Thursday, May 8, 2008

Random Surfer Model revisited

I have been reading a lot of algorithm based on the random surfer model. I rechecked the original simrank paper from Glen Jeh and Jeniffer Widom @stanford. It's a very simple and basic idea of using the graph structure to identify similarity's between graph nodes. It can be define the probability by which 2 nodes would meet if they keep choosing an edge to walk from current node at random.The "random surfer" model was popularized by google pagerank, this paper here uses it for a two node similliarity problem.

Surfing is kool by me, I only fear flying you Fooool !!

The problem with this approach I think are
1) Graph Structure: The graph need to be structured very strongly for simrank to give any meaningful result.
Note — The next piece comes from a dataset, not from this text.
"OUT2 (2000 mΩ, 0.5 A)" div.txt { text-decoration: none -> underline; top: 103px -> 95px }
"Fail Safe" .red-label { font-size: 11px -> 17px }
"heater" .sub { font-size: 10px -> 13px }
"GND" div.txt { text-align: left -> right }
The unpopular or nodes with low fanout would be categorized similar to many non-worthy nodes due to some common neighbor values.
2) I think the simrank would suffer in a diverse graph scenario where both dense and sparse sub-graphs are part of a big graph.
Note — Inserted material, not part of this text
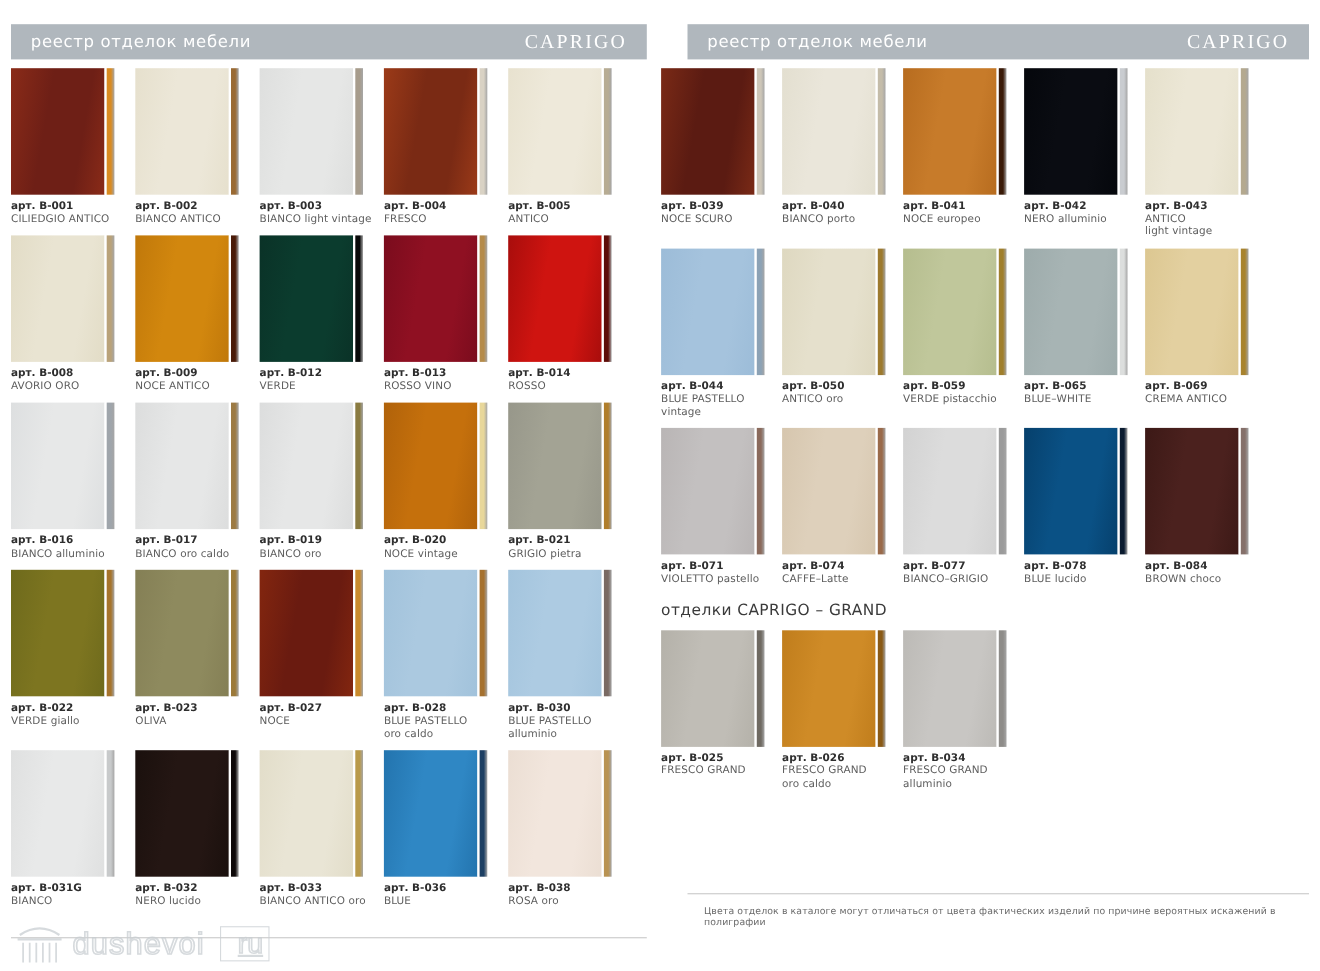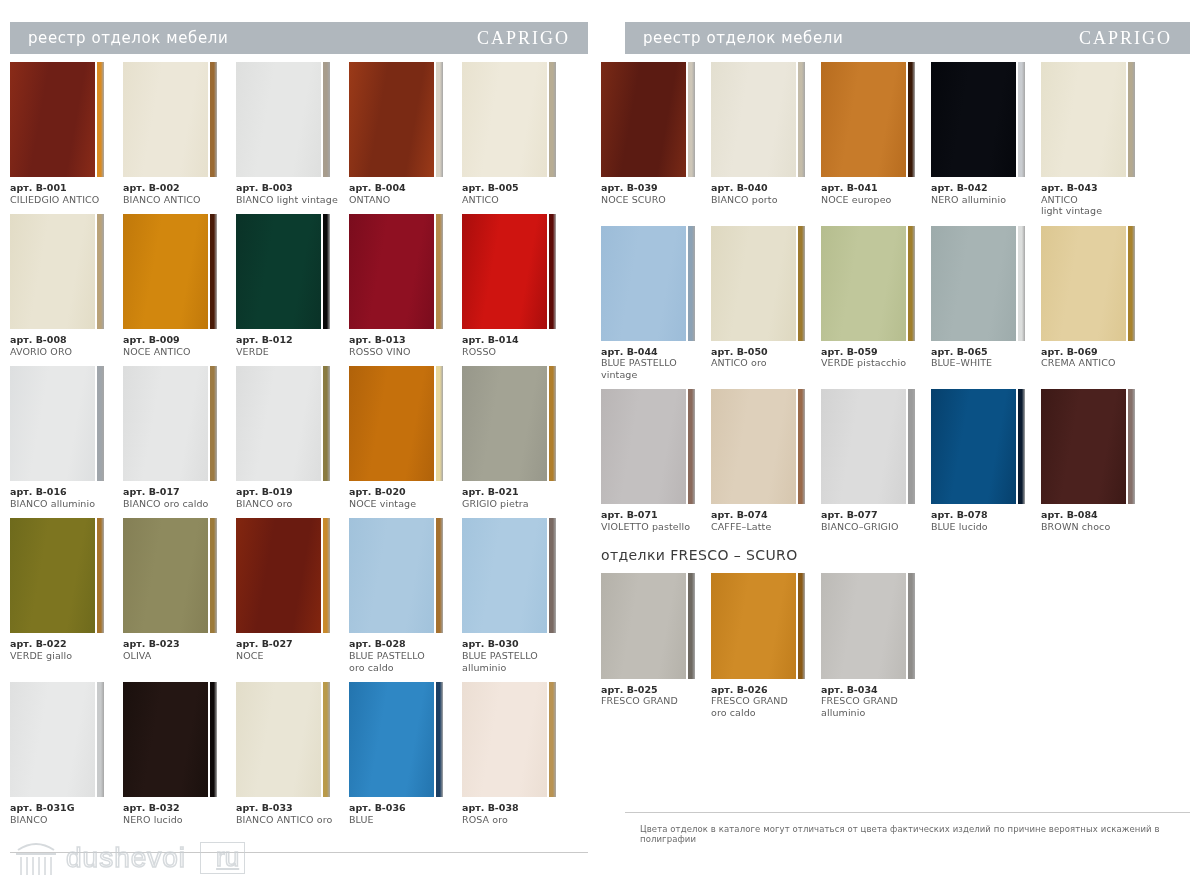"ONTANO" div.name { text: ONTANO -> FRESCO }
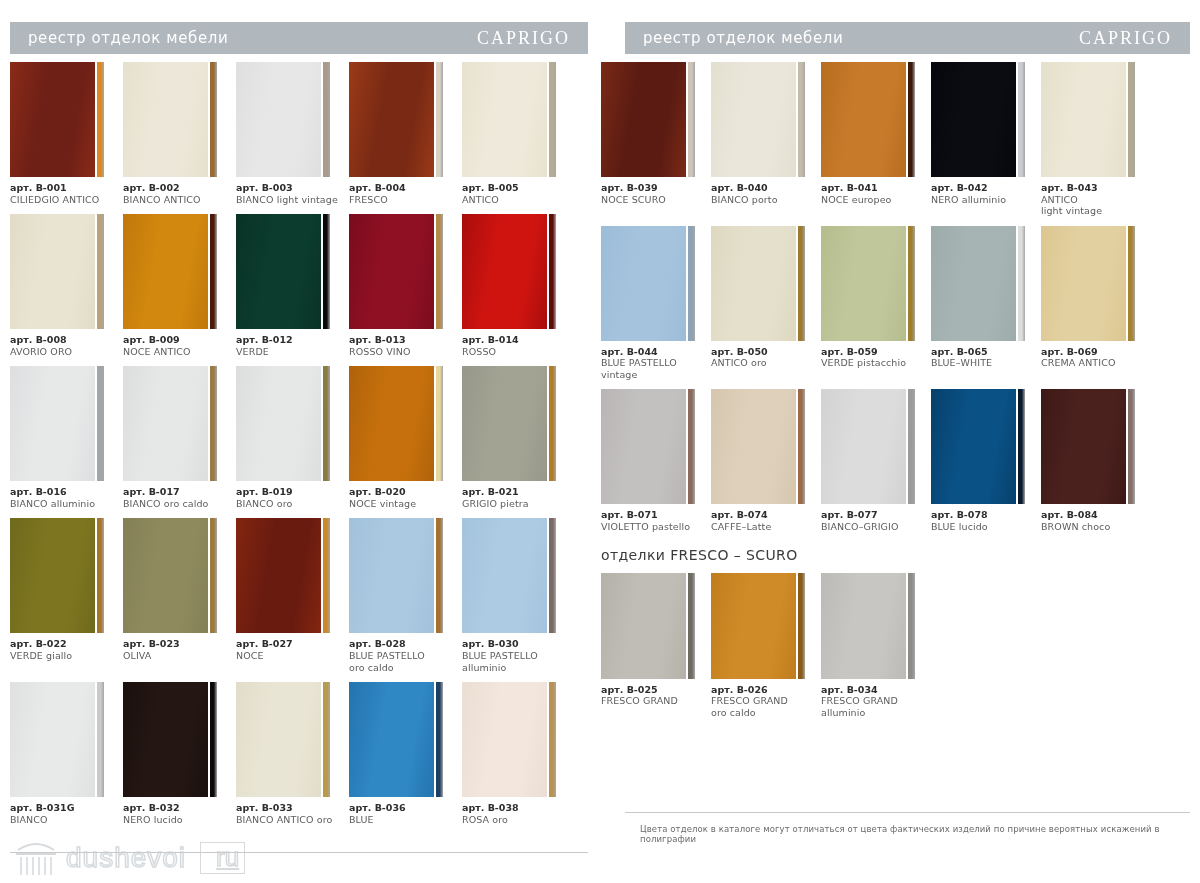"отделки FRESCO – SCURO" div.section-title { text: FRESCO – SCURO -> CAPRIGO – GRAND }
The good part about simrank are:
1) The approach is context-free and can be applied to different domains
2) simrank is iterative , can be parallelized easily and is guaranteed to converge (with cutoff thresholds).

Similar interesting problems:
1) Given a Graph G, and two nodes (s,d) find the neighbors of 's' who have maximum influence on 'd'.
2) Finding communities in graph.
3) sub-graph matching ?? This problem would be hard to model using random surfer. would be interesting to do that though.

Alright !! Need to go and convert the van for assault !!